'''

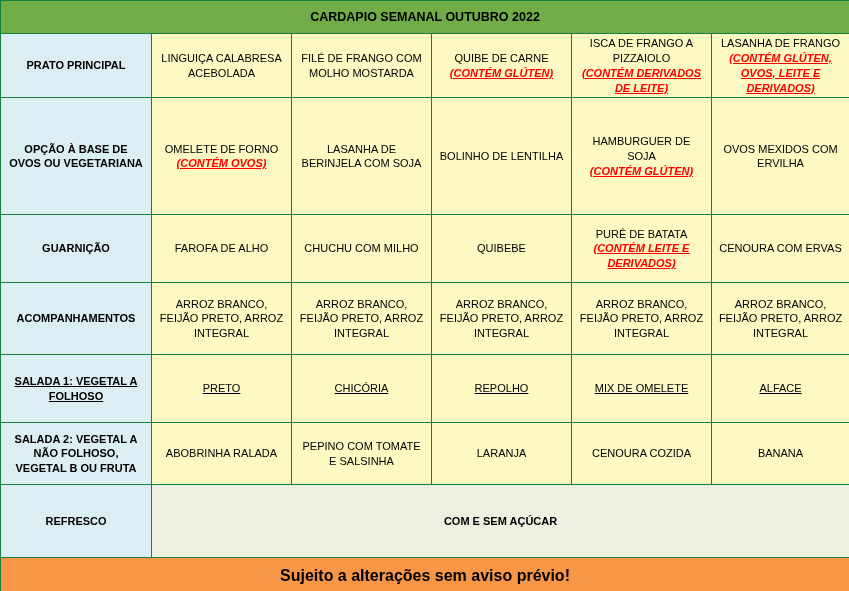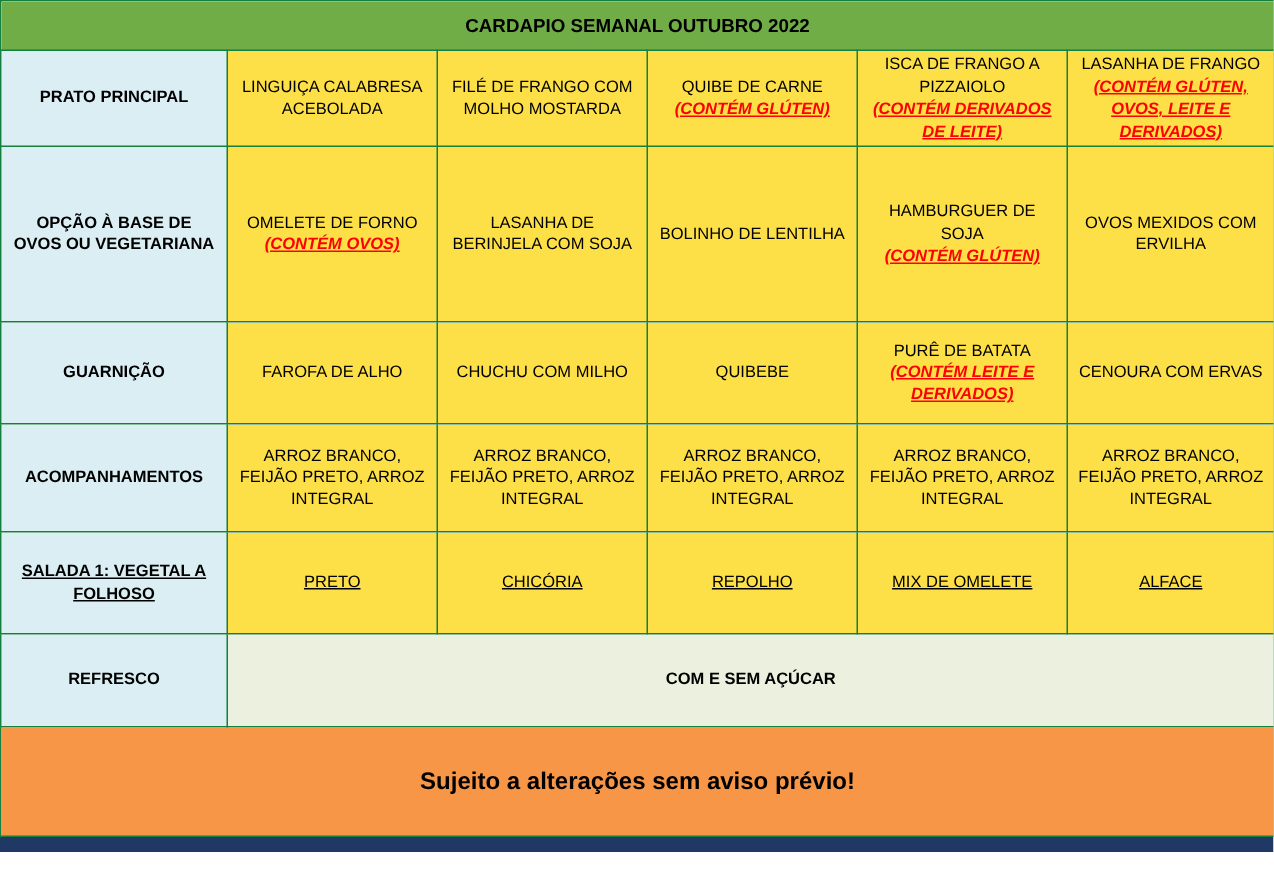--- a/index.html
+++ b/index.html
@@ -41,7 +41,7 @@
     background: var(--header_blue, #DAEEF3);
     font-weight: bold;
   }
-  .menu-cell { background: #fde047; text-align: center; }
+  .menu-cell { background: #fef9c3; text-align: center; }
   .allergen {
     color: var(--allergen_red, #FF0000);
     font-weight: bold;

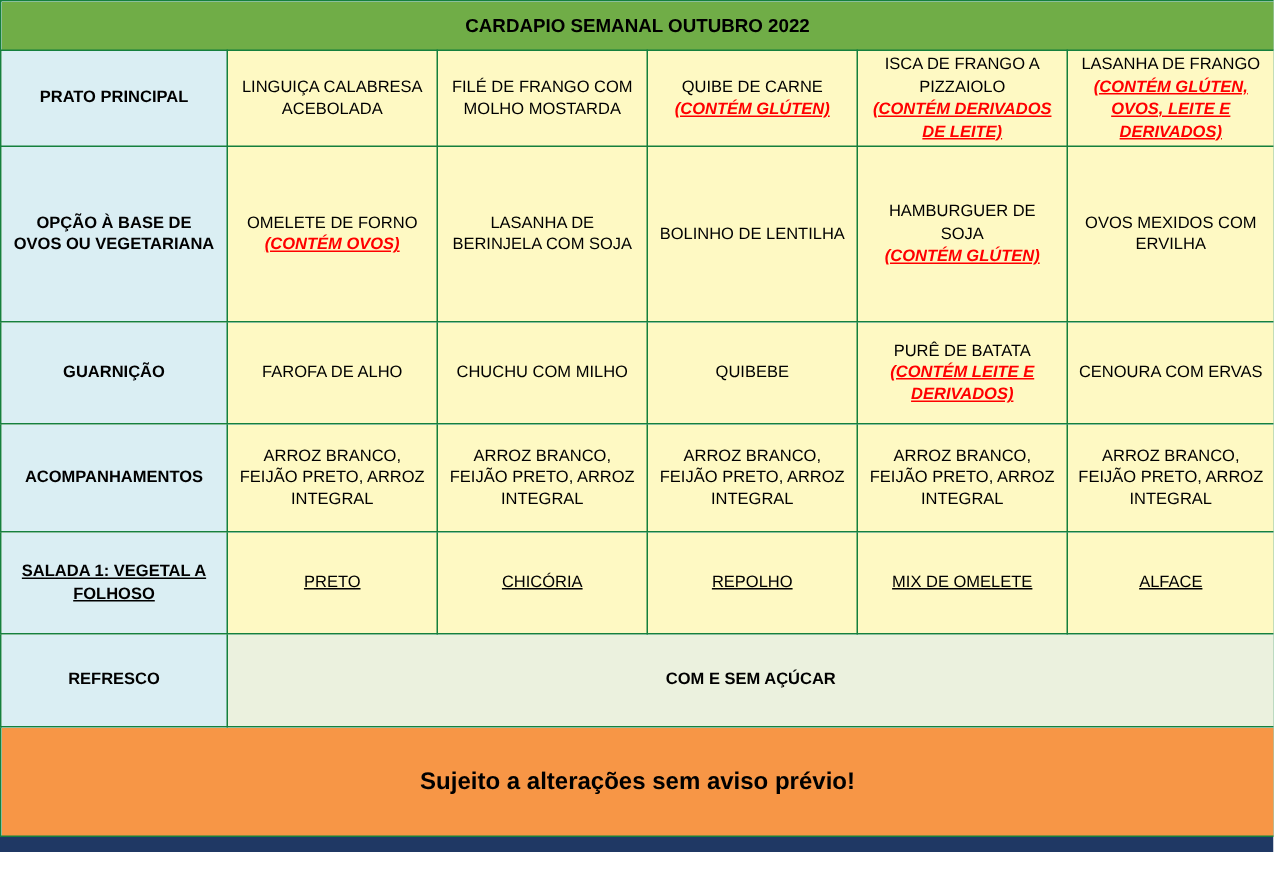--- a/index.html
+++ b/index.html
@@ -186,6 +186,24 @@
             <div>ALFACE</div>
           </td>
         </tr>
+        <tr>
+          <td class="row-label">SALADA 2: VEGETAL A NÃO FOLHOSO, VEGETAL B OU FRUTA</td>
+          <td class="menu-cell">
+            <div>ABOBRINHA RALADA</div>
+          </td>
+          <td class="menu-cell">
+            <div>PEPINO COM TOMATE E SALSINHA</div>
+          </td>
+          <td class="menu-cell">
+            <div>LARANJA</div>
+          </td>
+          <td class="menu-cell">
+            <div>CENOURA COZIDA</div>
+          </td>
+          <td class="menu-cell">
+            <div>BANANA</div>
+          </td>
+        </tr>
         <tr id="refresco-row">
         <td class="row-label">REFRESCO</td>
         <td colspan="5" class="refresco-value">COM E SEM AÇÚCAR</td>

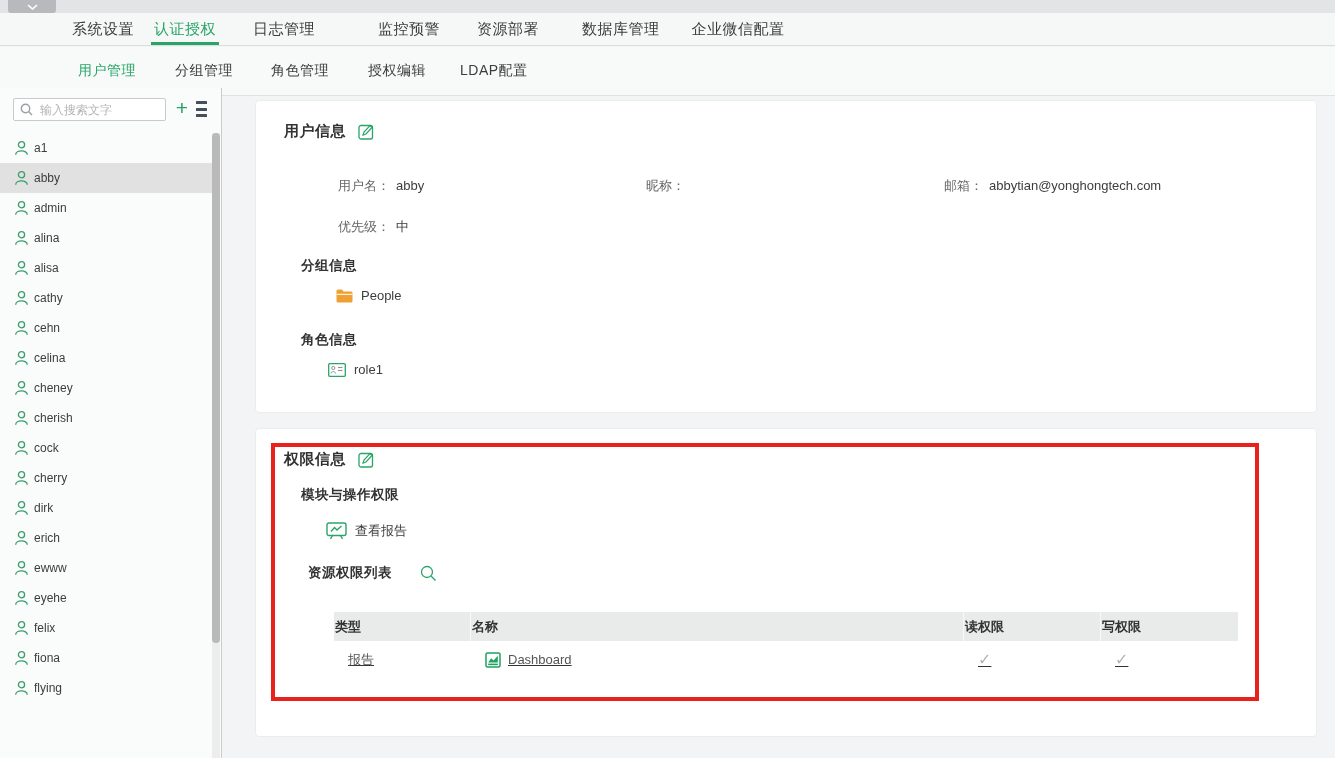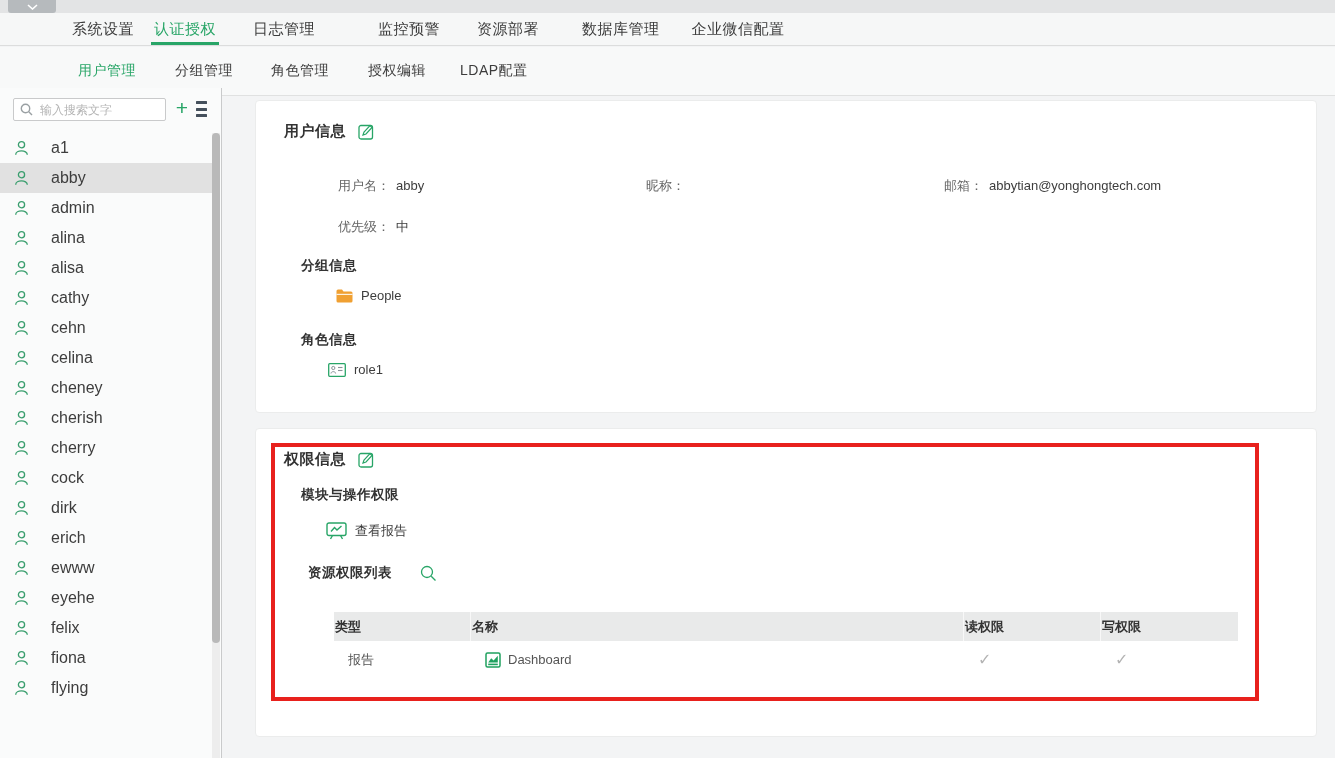--- a/index.html
+++ b/index.html
@@ -55,7 +55,7 @@
   .user-list{position:absolute;left:0;top:45px;width:212px;height:625px;overflow:hidden;}
   .user-row{display:flex;align-items:center;height:30px;padding-left:14px;cursor:pointer;}
   .user-row.selected{background:#e1e1e1;}
-  .user-row .uname{margin-left:22px;font-size:16px;color:#3d3d3d;}
+  .user-row .uname{margin-left:5px;font-size:12px;color:#3d3d3d;}
   .v-scroll-track{position:absolute;right:1px;top:45px;width:8px;height:625px;background:#ededed;}
   .v-scroll-thumb{position:absolute;right:1px;top:45px;width:8px;height:510px;background:#b9b9b9;border-radius:4px;cursor:grab;}
   

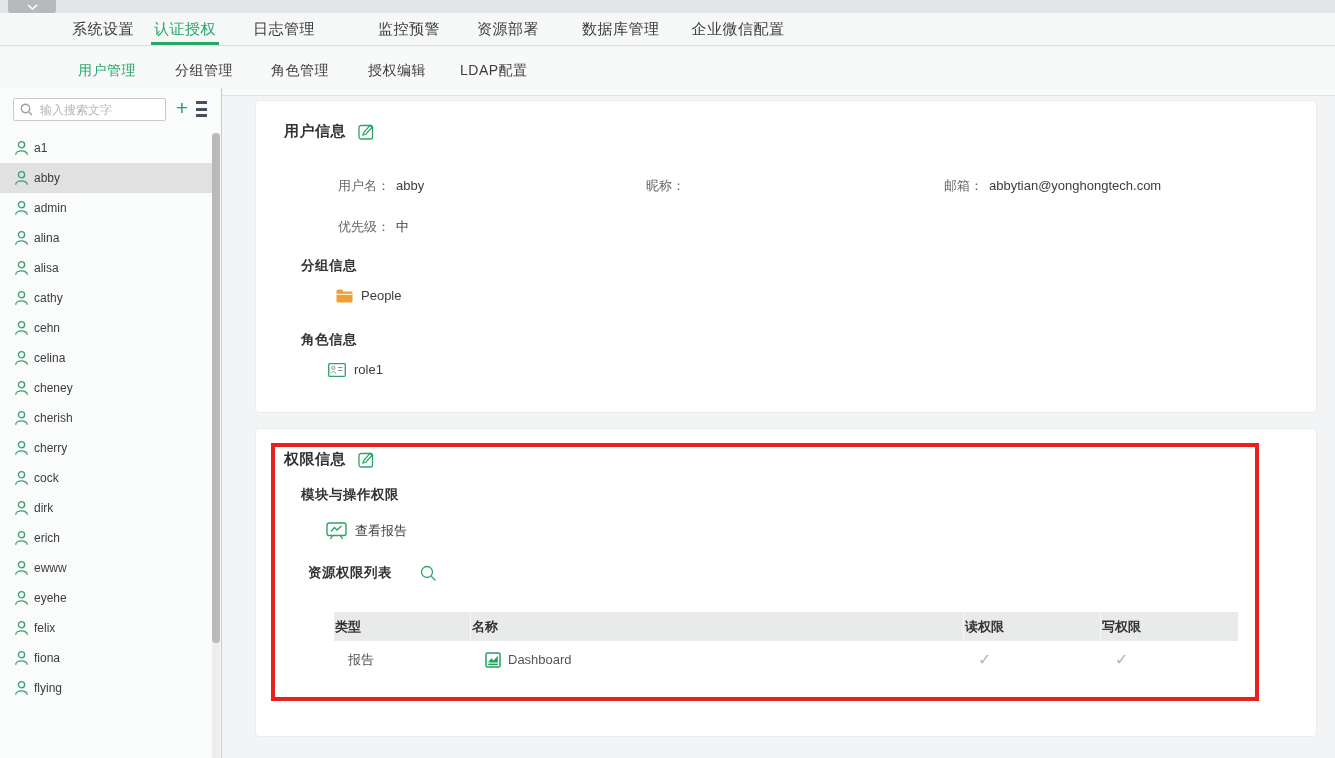--- a/index.html
+++ b/index.html
@@ -203,14 +203,14 @@
           <circle cx="7.5" cy="4.7" r="3.1" fill="none" stroke="#3a9e6e" stroke-width="1.3"></circle>
           <path d="M1.7,14.8 C1.7,9.6 13.3,9.6 13.3,14.8" fill="none" stroke="#3a9e6e" stroke-width="1.3"></path>
         </svg>
+        <span class="uname">cock</span>
+      </div>
+      <div class="user-row">
+        <svg width="15" height="16" viewBox="0 0 15 16">
+          <circle cx="7.5" cy="4.7" r="3.1" fill="none" stroke="#3a9e6e" stroke-width="1.3"></circle>
+          <path d="M1.7,14.8 C1.7,9.6 13.3,9.6 13.3,14.8" fill="none" stroke="#3a9e6e" stroke-width="1.3"></path>
+        </svg>
         <span class="uname">cherry</span>
-      </div>
-      <div class="user-row">
-        <svg width="15" height="16" viewBox="0 0 15 16">
-          <circle cx="7.5" cy="4.7" r="3.1" fill="none" stroke="#3a9e6e" stroke-width="1.3"></circle>
-          <path d="M1.7,14.8 C1.7,9.6 13.3,9.6 13.3,14.8" fill="none" stroke="#3a9e6e" stroke-width="1.3"></path>
-        </svg>
-        <span class="uname">cock</span>
       </div>
       <div class="user-row">
         <svg width="15" height="16" viewBox="0 0 15 16">

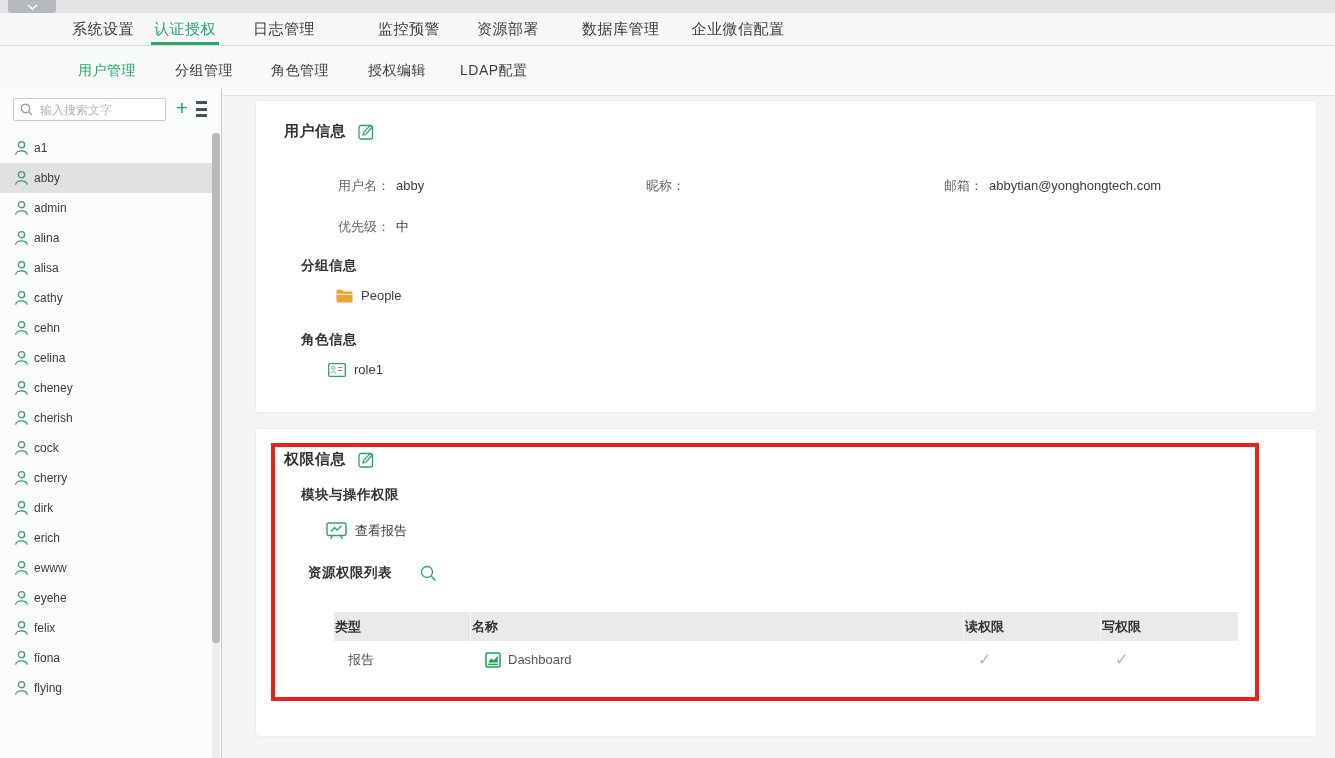--- a/index.html
+++ b/index.html
@@ -78,7 +78,7 @@
   .thead{background:#e9eaea;height:29px;}
   .th{display:flex;align-items:center;font-size:13px;font-weight:bold;color:#333;padding-left:1px;border-right:1px solid #f8f8f8;}
   .th:last-child{border-right:none;}
-  .tbody{height:37px;background:#fff;}
+  .tbody{height:37px;background:#fff;text-decoration:underline;}
   .td{display:flex;align-items:center;font-size:13px;color:#555;padding-left:14px;}
   .c0{width:137px}.c1{width:493px}.c2{width:137px}.c3{width:137px}
   .check{font-size:16px;color:var(--check);}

'''

### Your assignment
Pull from the data each line where the string "items" turns up.

### Completed exercise
   .user-row{display:flex;align-items:center;height:30px;padding-left:14px;cursor:pointer;}
   .th{display:flex;align-items:center;font-size:13px;font-weight:bold;color:#333;padding-left:1px;border-right:1px solid #f8f8f8;}
   .td{display:flex;align-items:center;font-size:13px;color:#555;padding-left:14px;}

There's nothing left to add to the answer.